Not necessarily. In an Oct. 14 article titled "Lunacy in las Vegas Housing," CNBC real estate reporter Diana Olick recounts the tale of a working Maryland couple -- wife's name is Katie -- with credit scores "right around 800" who are being transferred to Las Vegas.
What's helping hold down prices, it turns out, is that bankers aren't touchy-feely social workers who seek the warm feeling that comes from helping a young couple find a lovely first home, at all. In uncertain times, what bankers prefer turns out to be ... cash.
"This market is crazy and many things are just not going to make any sense," the couple's Las Vegas real estate agent, an old friend, warned.
"I can guarantee you 99.99 percent of the listings e-mailed to you will no longer be available by the time you get here. ... Properties are getting multiple offers within a few days of being on the market ... Forty percent of all transactions are cash purchases, which makes it harder for the buyers who are financing to get their offers accepted. ..."

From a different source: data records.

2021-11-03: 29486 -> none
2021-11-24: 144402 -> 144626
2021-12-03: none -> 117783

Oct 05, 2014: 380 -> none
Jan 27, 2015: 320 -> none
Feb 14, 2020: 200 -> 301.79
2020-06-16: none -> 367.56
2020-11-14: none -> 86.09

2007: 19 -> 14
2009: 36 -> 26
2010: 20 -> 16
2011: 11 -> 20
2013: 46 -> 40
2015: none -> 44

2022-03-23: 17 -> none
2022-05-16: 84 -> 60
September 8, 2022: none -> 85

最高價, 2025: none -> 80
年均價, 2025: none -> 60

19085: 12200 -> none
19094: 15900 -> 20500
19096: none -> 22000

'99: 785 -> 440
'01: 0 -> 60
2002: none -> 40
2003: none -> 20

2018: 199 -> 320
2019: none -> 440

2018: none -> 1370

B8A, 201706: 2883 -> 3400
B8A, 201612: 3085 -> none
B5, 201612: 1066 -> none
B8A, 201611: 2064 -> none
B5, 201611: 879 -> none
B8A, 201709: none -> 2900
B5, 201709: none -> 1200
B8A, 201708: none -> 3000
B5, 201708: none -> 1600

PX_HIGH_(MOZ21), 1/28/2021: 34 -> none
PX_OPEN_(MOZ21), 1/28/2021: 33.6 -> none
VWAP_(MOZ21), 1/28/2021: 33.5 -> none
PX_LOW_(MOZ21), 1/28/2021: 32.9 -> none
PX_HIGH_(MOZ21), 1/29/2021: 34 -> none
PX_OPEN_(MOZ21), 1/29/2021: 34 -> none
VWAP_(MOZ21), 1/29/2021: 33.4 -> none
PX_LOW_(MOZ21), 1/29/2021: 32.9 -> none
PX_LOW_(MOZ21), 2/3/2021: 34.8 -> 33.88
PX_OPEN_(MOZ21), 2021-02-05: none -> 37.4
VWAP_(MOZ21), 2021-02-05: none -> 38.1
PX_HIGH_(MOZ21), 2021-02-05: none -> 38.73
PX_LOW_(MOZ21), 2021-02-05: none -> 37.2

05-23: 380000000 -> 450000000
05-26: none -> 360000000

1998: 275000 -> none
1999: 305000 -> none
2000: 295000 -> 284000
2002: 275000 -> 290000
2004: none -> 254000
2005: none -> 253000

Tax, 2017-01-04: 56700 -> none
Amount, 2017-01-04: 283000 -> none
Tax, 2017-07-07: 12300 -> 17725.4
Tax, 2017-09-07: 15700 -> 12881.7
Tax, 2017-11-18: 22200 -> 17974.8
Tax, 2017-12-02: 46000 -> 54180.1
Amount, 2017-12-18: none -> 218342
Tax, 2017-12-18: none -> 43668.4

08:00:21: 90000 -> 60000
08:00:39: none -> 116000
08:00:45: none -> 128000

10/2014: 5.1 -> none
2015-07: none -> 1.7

Despite the warnings, Katie was unprepared for what she found, CNBC reports. In seven days, she saw 50 homes in the $150,000-to-200,000 price range, all but one foreclosures.
The problem wasn't the mortgage rates -- ranging from 4.71 to 5.31 percent, fixed. The problem was that the most recent residents of these houses -- all built in 2005 or later -- had trashed them.
Then came the crazy part.
"We went to a home that had been on the market for one day, and the key was stolen out of the lock box. Our Realtor said immediately, 'You want this home.' She told us another Realtor had stolen the key because they wanted their client to get it. So what did my Realtor do? She broke in. And sure enough this was the home we fell in love with. It was on for $132,000 so we decided to be really aggressive and offered $160,000, plus we had government backing on our loan. Well, our Realtor called that night and said, 'You're not going to get the home. They got 30 offers and half are cash offers, so the bank is not even going to look at you.'"
At the end of their week, Katie and her husband met with a local builder.
Katie's own real estate agent? "She bought her brand new home in 2005 for $240,000," Ms. Olick reports. "She says it's now worth between $90,000 and $110,000. So in January she decided to stop paying her mortgage. No financial hardship, she just figured she was throwing money away. The bank hasn't gotten to her yet, so she's just been living there for free. At some point, she knows, her bank will foreclose, but she's fine with that. She says she'll do far better financially renting for a while."
Late last week, the National Association of Realtors announced that national home resales in September clocked the largest monthly increase in 26 years. The government's tax credit for first-time home buyers was credited with boosting the numbers.
"There's a mini-boom going on in the housing market," Thomas Popik, who conducts a monthly survey of real estate agents for Campbell Communications, told The Associated Press.
Perhaps. But in Las Vegas, clearly, more is out of whack than mere price fluctuations.